*ENTRIES PROVIDED*:
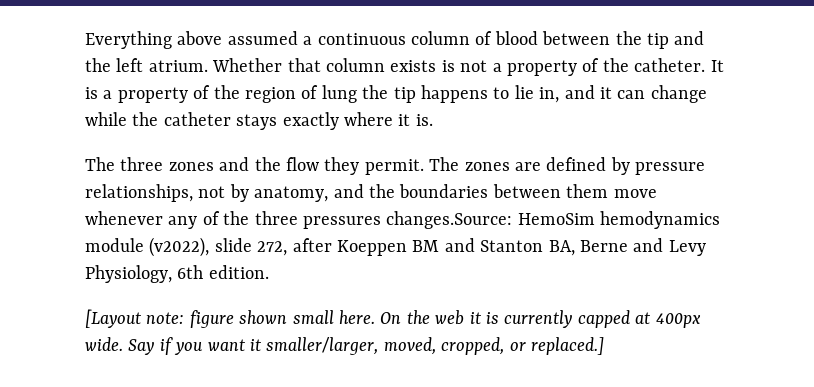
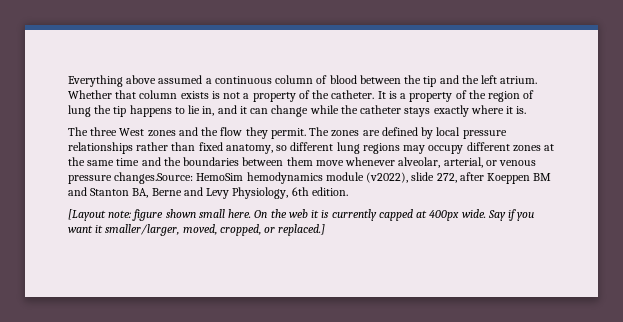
- The three zones and the flow they permit.
+ The three West zones and the flow they permit.
- The zones are defined by pressure relationships, not by anatomy, and the boundaries between them move whenever any of the three pressures changes.Source: HemoSim hemodynamics module (v2022), slide 272, after Koeppen BM and Stanton BA, Berne and Levy Physiology, 6th edition.
+ The zones are defined by local pressure relationships rather than fixed anatomy, so different lung regions may occupy different zones at the same time and the boundaries between them move whenever alveolar, arterial, or venous pressure changes.Source: HemoSim hemodynamics module (v2022), slide 272, after Koeppen BM and Stanton BA, Berne and Levy Physiology, 6th edition.

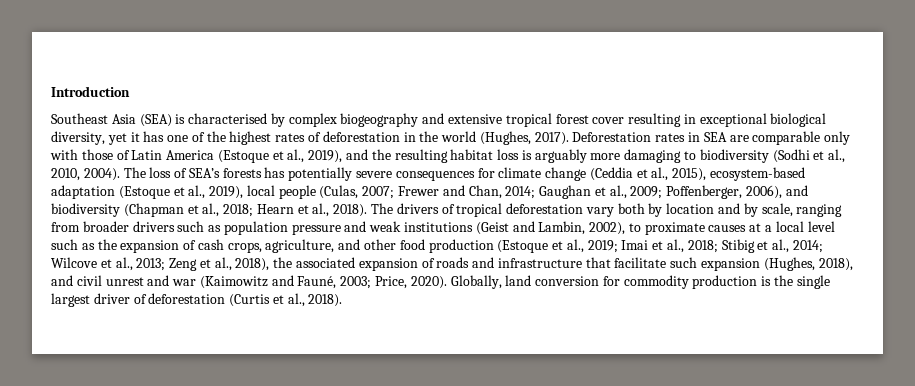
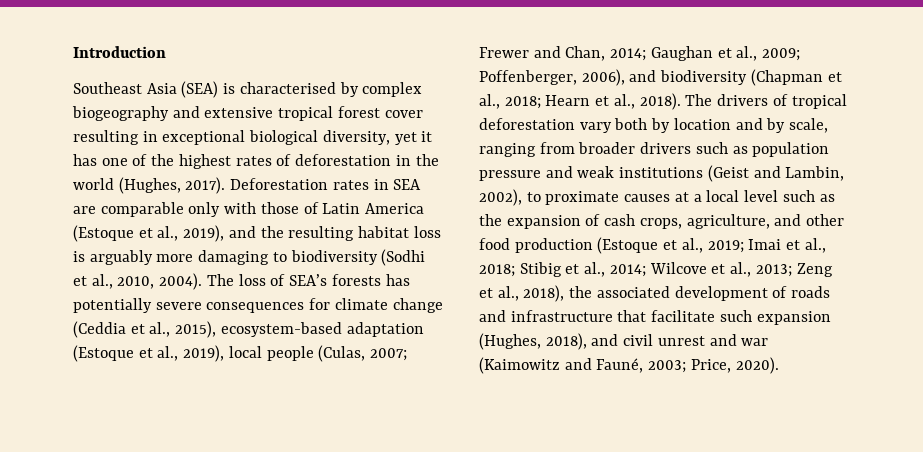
- Zeng et al., 2018), the associated expansion of roads and infrastructure that facilitate such expansion (Hughes, 2018), and civil unrest and war (Kaimowitz and Fauné, 2003;
+ Zeng et al., 2018), the associated development of roads and infrastructure that facilitate such expansion (Hughes, 2018), and civil unrest and war (Kaimowitz and Fauné, 2003;
- Globally, land conversion for commodity production is the single largest driver of deforestation (Curtis et al., 2018).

*WORK REQUIRED*: Pictures should not appear; only the lines from the start of the listing above to the line containing "West zones and the flow they permit.", both ends included, are to be repeated exactly.

*OUTPUT OF THE TASK*:
- The three zones and the flow they permit.
+ The three West zones and the flow they permit.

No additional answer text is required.